▶ _Problem_
Search term "color": please show all lines in the listing that contain it.

....

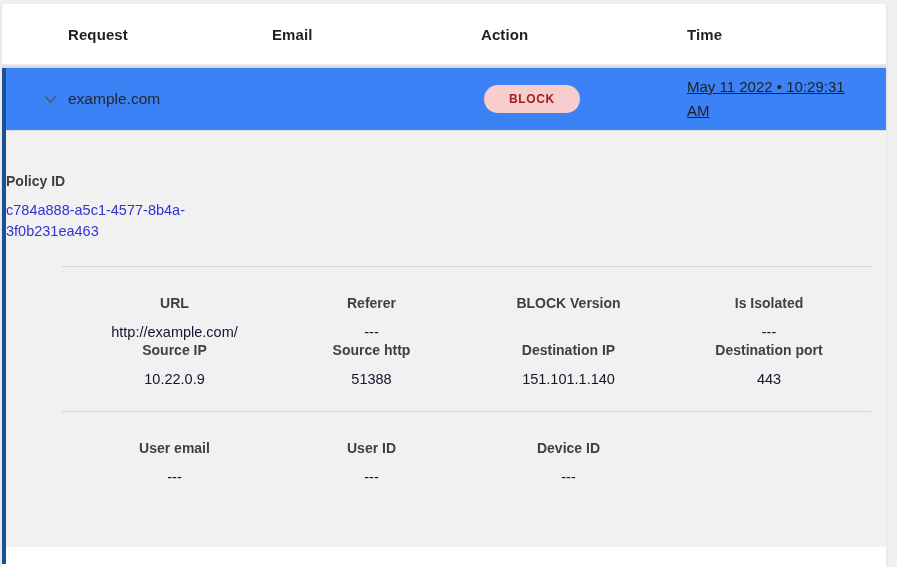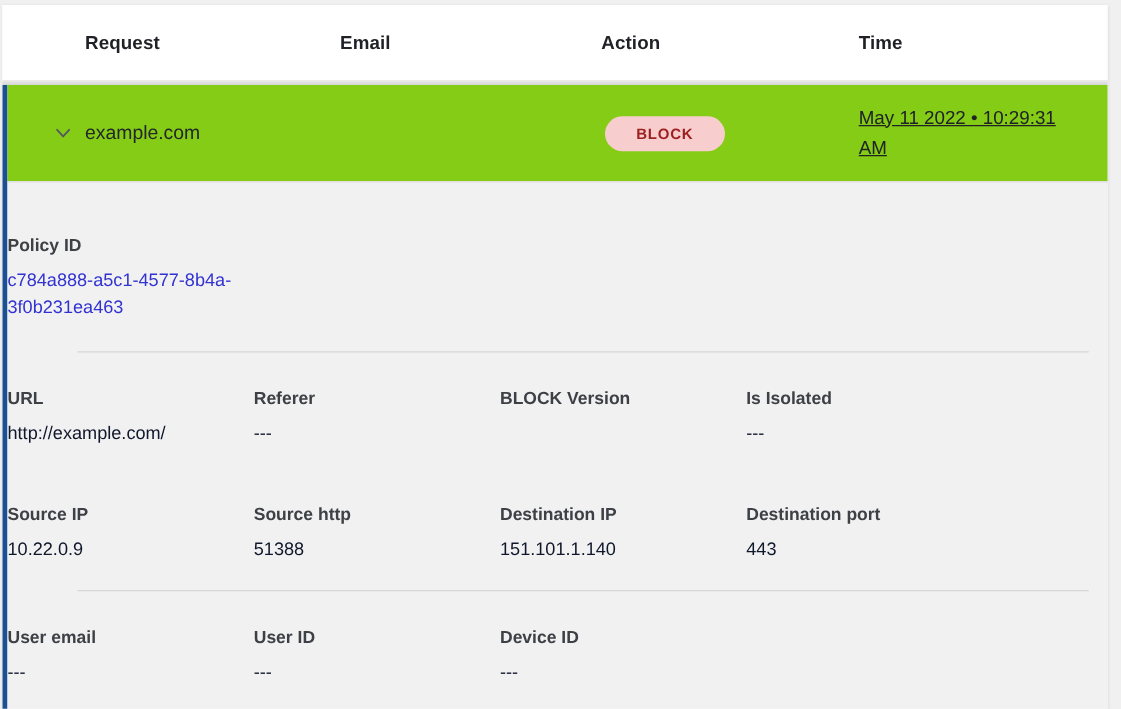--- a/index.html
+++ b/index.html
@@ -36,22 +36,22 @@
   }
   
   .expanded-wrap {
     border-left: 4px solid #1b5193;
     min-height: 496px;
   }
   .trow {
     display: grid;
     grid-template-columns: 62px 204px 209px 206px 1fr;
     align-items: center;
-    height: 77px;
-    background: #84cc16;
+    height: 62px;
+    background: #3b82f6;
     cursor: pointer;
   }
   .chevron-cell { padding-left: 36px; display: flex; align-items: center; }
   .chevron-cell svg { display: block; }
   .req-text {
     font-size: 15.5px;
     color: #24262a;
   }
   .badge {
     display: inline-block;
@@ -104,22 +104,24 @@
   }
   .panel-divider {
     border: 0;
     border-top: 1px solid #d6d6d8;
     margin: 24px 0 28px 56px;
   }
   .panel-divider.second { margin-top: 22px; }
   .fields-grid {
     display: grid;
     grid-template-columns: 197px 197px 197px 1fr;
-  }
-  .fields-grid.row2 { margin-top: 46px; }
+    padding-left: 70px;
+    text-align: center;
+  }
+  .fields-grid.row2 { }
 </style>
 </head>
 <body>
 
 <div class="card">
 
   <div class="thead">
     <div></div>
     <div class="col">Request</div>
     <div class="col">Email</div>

....

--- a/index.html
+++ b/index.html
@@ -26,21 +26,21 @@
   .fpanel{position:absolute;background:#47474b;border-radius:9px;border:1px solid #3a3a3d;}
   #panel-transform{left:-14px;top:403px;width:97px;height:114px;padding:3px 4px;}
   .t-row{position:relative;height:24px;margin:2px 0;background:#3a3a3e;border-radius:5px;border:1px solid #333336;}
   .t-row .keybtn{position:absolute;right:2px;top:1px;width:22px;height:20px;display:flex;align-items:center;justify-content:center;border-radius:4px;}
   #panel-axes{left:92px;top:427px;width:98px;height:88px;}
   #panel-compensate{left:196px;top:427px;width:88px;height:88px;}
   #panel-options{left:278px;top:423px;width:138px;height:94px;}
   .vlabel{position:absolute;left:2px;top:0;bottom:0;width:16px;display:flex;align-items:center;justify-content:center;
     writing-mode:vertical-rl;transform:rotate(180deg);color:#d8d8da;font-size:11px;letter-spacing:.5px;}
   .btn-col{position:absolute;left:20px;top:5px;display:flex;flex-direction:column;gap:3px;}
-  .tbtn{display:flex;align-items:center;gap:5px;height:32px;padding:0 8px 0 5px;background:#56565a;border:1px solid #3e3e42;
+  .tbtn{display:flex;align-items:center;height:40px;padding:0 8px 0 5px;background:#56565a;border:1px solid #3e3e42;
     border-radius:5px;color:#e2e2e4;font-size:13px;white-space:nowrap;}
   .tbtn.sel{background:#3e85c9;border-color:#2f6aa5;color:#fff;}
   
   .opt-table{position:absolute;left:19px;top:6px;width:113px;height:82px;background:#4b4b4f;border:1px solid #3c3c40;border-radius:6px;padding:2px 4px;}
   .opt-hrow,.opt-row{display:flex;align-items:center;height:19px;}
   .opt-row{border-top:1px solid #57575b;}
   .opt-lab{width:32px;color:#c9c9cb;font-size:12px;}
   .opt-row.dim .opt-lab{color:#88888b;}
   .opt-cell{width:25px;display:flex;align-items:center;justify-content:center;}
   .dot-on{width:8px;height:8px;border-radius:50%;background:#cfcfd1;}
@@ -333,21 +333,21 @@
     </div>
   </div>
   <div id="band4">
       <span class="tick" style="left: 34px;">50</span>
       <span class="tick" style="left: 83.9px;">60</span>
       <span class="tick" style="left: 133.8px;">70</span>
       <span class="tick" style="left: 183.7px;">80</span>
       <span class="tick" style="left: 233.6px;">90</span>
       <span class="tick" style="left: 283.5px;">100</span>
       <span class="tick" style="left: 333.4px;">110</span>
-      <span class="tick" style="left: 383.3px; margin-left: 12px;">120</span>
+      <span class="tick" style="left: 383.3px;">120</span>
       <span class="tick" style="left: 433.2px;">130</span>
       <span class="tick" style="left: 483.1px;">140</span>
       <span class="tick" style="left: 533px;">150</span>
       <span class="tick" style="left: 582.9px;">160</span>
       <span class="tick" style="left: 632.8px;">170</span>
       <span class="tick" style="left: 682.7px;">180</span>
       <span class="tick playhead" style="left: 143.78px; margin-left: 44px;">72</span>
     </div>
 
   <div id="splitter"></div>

....

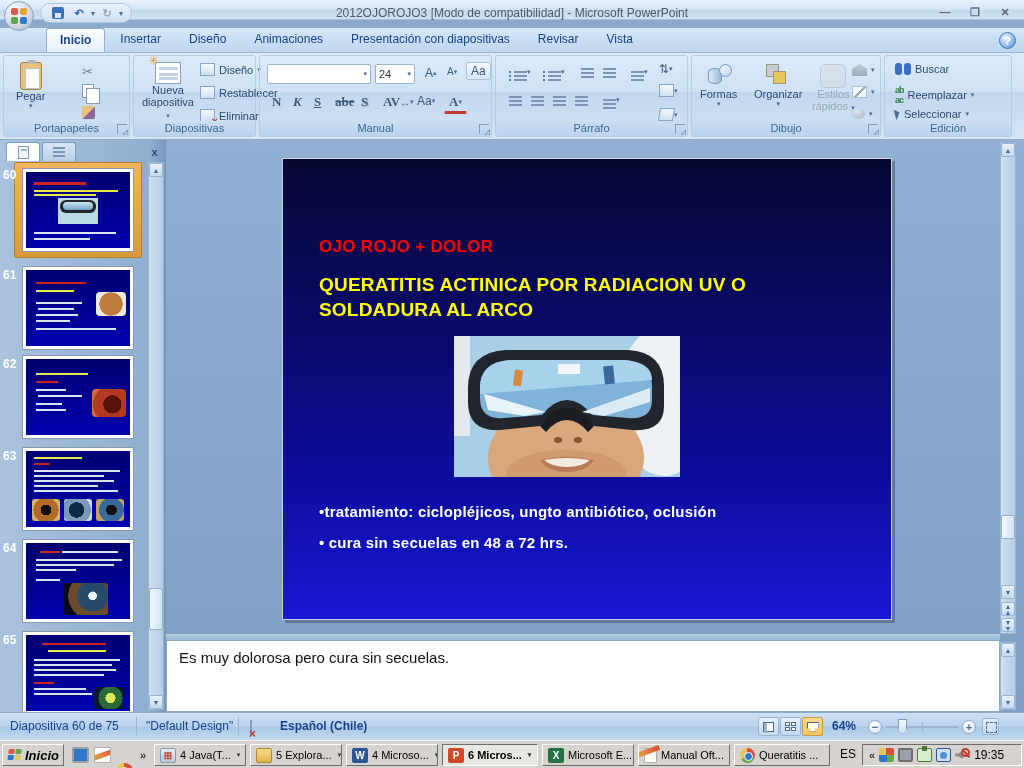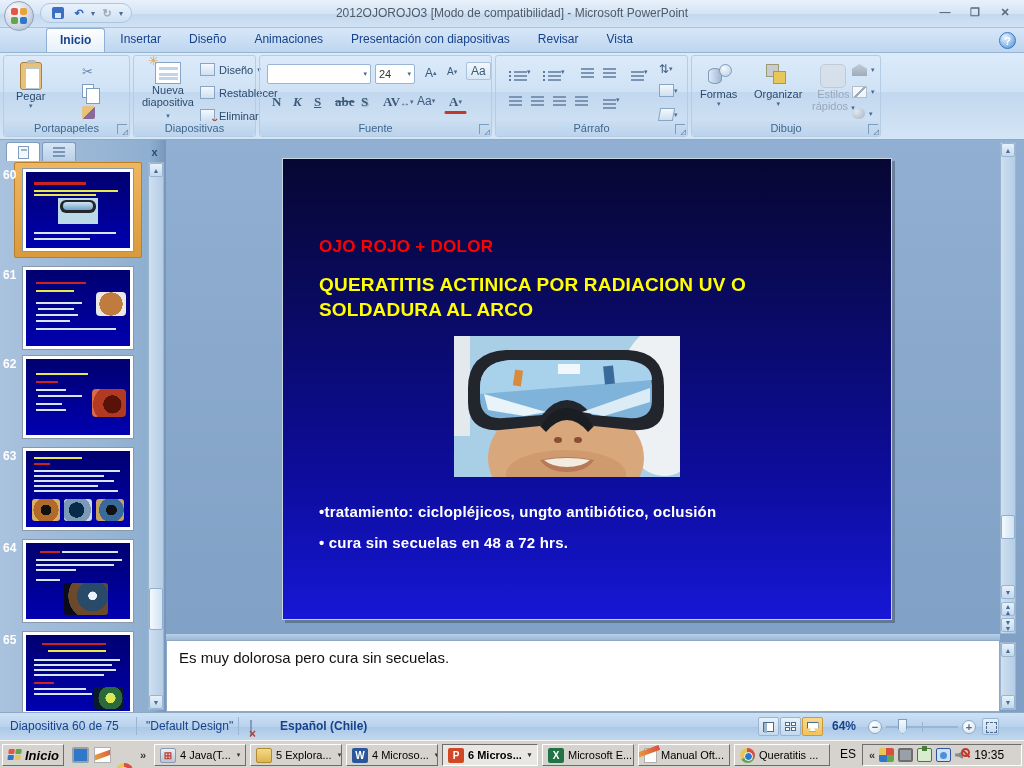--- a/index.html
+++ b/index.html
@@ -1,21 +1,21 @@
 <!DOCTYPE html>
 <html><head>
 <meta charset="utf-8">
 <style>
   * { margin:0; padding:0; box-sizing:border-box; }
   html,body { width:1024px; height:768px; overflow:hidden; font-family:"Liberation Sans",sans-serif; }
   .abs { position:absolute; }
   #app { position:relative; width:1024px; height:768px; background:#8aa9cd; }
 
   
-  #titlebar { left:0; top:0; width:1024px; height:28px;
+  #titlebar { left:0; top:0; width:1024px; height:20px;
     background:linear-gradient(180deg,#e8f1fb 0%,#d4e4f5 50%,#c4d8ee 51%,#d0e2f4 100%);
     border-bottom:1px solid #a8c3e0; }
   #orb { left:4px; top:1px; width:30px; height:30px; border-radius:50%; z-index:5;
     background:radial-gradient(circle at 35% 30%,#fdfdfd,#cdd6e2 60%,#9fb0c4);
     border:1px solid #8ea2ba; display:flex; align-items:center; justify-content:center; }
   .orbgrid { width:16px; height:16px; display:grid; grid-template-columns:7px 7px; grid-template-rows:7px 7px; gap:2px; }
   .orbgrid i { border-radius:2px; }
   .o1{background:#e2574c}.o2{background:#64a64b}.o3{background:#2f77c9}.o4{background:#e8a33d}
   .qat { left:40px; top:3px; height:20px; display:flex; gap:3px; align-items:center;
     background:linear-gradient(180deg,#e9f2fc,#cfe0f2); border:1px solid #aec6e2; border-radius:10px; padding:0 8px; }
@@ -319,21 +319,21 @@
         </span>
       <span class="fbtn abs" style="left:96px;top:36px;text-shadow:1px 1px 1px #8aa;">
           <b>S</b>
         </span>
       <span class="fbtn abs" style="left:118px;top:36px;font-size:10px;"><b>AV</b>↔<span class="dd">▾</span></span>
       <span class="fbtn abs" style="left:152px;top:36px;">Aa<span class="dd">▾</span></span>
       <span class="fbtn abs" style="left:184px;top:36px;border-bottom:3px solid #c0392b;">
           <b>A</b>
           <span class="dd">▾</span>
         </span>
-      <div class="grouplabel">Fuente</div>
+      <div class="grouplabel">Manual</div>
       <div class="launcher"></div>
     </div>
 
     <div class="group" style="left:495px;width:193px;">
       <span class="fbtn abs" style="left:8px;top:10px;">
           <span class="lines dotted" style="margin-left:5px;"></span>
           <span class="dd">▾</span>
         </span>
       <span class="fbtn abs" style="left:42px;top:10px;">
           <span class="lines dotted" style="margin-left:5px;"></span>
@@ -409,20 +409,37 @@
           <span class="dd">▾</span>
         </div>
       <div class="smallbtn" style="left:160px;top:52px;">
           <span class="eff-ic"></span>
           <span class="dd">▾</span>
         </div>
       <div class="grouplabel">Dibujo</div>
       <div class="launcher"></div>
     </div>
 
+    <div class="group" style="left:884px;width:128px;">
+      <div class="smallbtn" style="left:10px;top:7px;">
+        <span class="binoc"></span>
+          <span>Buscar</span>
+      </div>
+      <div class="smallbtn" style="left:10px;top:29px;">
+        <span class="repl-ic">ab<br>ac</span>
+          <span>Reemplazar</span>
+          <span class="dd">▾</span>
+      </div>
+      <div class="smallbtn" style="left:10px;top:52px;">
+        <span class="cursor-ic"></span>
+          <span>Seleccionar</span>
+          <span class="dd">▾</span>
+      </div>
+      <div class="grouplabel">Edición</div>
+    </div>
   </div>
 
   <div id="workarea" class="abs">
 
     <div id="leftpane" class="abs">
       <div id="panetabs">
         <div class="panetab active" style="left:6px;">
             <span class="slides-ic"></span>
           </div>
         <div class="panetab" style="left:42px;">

....

▶ _Solution to this exercise_
     color: #24262a;
     writing-mode:vertical-rl;transform:rotate(180deg);color:#d8d8da;font-size:11px;letter-spacing:.5px;}
     border-radius:5px;color:#e2e2e4;font-size:13px;white-space:nowrap;}
   .tbtn.sel{background:#3e85c9;border-color:#2f6aa5;color:#fff;}
   .opt-lab{width:32px;color:#c9c9cb;font-size:12px;}
   .opt-row.dim .opt-lab{color:#88888b;}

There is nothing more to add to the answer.